What did the researchers do?
The team analyzed the available data for a subset of 4,182 cases of COVID-19 incidents who reported their symptoms prospectively using the COVID Symptom Studies app.
Specifically, the subgroup consisted of people who had tested PCR swabs positive for COVID-19 and reported feeling “physically normal” prior to the onset of the disease (up to 14 days before the test), which helped the team Determine the beginning.
Of the 4,182 app users, 558 (13.3%) fulfilled the definition of long-term COVID (symptoms that lasted longer than 28 days), of which 189 (4.5%) had symptoms of more than eight weeks and 95 (2, 3%) reported symptoms longer than 12 weeks.
In contrast, 1,591 (38.0%) met the definition of brief COVID (symptoms that lasted less than ten days).
What did the study find out?
The most commonly reported symptoms in patients with prolonged COVID were fatigue (97%) and headache (91.2%), followed by anosmia and lower respiratory symptoms.

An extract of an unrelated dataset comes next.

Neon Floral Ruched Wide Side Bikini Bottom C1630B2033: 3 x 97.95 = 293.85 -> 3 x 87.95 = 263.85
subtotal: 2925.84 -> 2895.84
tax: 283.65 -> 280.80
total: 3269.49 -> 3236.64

The team identified a significant association between age and the prevalence of long-term COVID, increasing from 9.9% in those aged 18 to 49 to 21.9% in those over 70.

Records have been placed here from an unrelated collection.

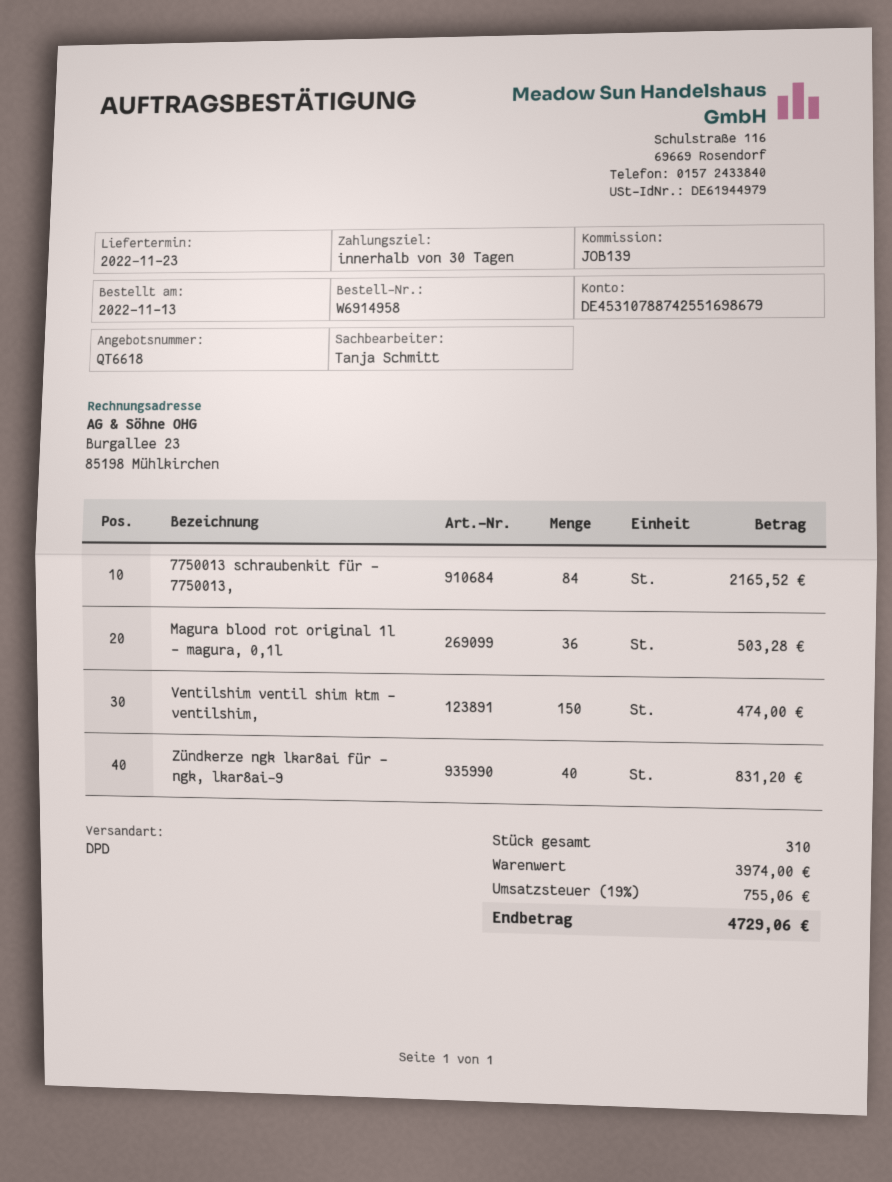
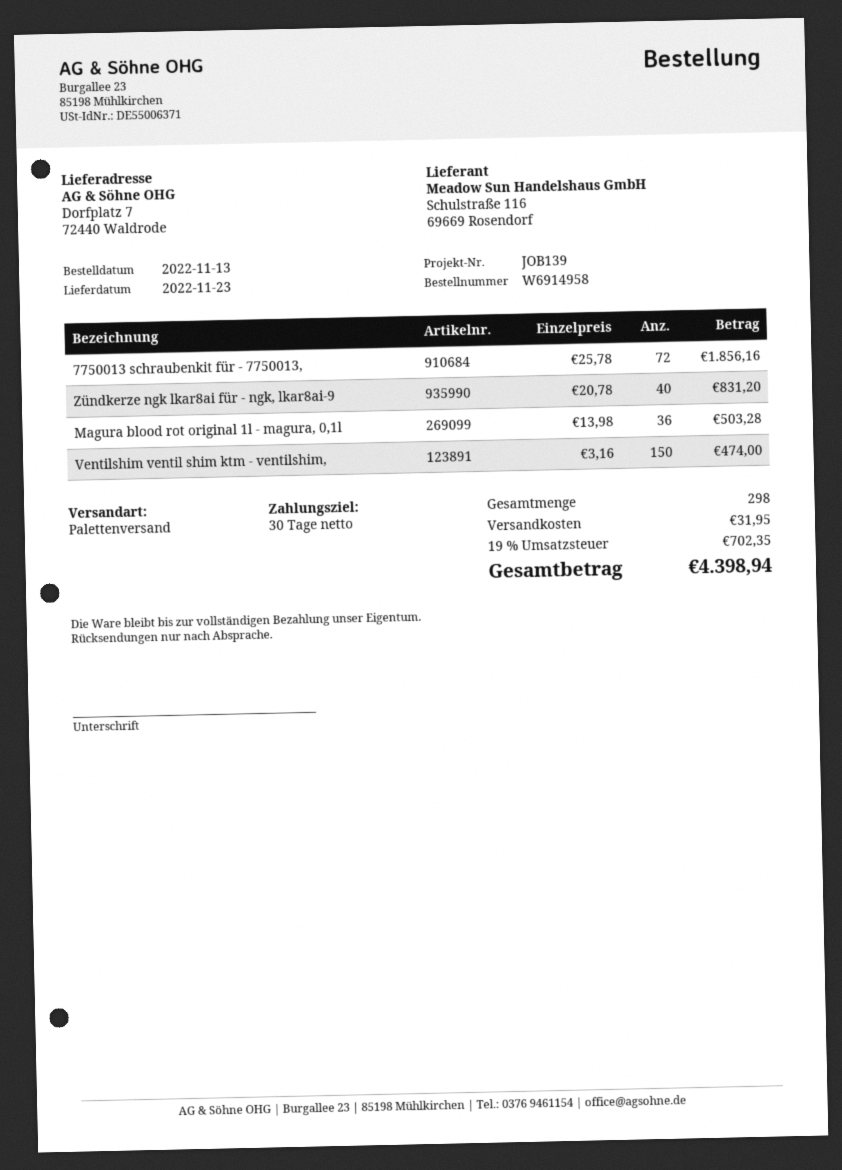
shipping method: DPD -> pallet freight
7750013 schraubenkit für - 7750013,: 84 for 2165.52 -> 72 for 1856.16
total quantity: 310 -> 298
shipping: none -> 31.95
tax: 19% = 755.06 -> 19% = 702.35
total: 4729.06 -> 4398.94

Long COVID was significantly more common in women than in men, with a prevalence of 14.9% versus 9.5%, although this gender-specific effect was not significant in the elderly.
Predicting a long COVID based on early disease characteristics
Next, the researchers assessed whether early disease characteristics could predict the risk of long-term COVID.
Steves and colleagues found that people who reported more than five symptoms in the first week of illness were more than three times more likely to have long-term COVID.
The team then created random forest prediction models using a combination of symptoms reported in the first week, personal characteristics, and comorbidities.
When all characteristics were taken into account, the model successfully differentiated between long COVID and short COVID with the strongest predictor being age followed by a range of symptoms in the first week, BMI, hoarse voice, shortness of breath, and gender.
When the researchers simplified this predictive model to include only the number of symptoms in the first week and age and gender, they found that it was still possible to accurately differentiate between people with long COVID and those with short COVID.
The results were validated in an independent data set
It is important that the predictive findings have been validated in an independent data set of 2,472 people who stated that they were positive for COVID-19 antibodies two weeks after the onset of symptoms.
Again, the number of symptoms in the first week of illness was the strongest predictor of a long COVID.
“This important information could be found in much-needed, targeted educational material for both patients and healthcare providers,” said Steves and colleagues.
“In addition, the method could help identify at-risk groups and could be used to facilitate early intervention studies on treatment (e.g. with dexamethasone and remdesivir) and clinical service developments to support rehabilitation in primary and specialist care for the relief of Long -COVID and carry out timely recovery facilitation, “concludes the team.
* Important NOTE
medRxiv publishes preliminary scientific reports that are not peer-reviewed and, therefore, should not be considered conclusive, guide clinical practice / health-related behavior, or be treated as established information.